For this article, I’ve put together a proof of concept that uses a simple AI implementation as a good teaching tool. In our process at Junction, we start every project with a little proof like this as it helps our customers – who are generally pretty new to AI – quickly get their heads around all the new concepts.
The problem we are solving is “How can we use data to help artists on Instagram choose photos that will appeal to their audience?”. The end result of the pipeline is something like this:
This is how the user (me) would see the results and feedback so the model can learn.

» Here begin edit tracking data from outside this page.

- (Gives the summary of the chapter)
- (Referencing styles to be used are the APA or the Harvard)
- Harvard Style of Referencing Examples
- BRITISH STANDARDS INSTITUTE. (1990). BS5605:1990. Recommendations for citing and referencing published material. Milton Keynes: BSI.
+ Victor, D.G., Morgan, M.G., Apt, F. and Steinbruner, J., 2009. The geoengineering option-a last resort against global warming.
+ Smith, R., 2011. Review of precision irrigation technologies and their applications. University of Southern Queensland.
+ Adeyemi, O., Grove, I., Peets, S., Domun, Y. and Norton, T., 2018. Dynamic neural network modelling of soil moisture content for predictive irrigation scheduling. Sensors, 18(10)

To keep things simple for this article, we’re going to look at a pretty small scope so this doesn’t take you too long to work through it. We’ll focus on color and its impact on post success (measured by likes). Our data science solution will help an Instagram user discover which colors in their photos appeal the most to their followers. Knowing this, they can then use those colors more in images and get more likes.
We do lots of this type of modelling for the insights on JAI-a-a-S – color is just one of the factors you can analyse with data science models – we also analyse concepts, sentiment, contrast, texture, and thousands of other factors which open-source models are available for. I’ll talk about this more in the modelling steps. What saves time for teams who work with us is that our solution includes the use case implementation – so you can get those results to the user in context.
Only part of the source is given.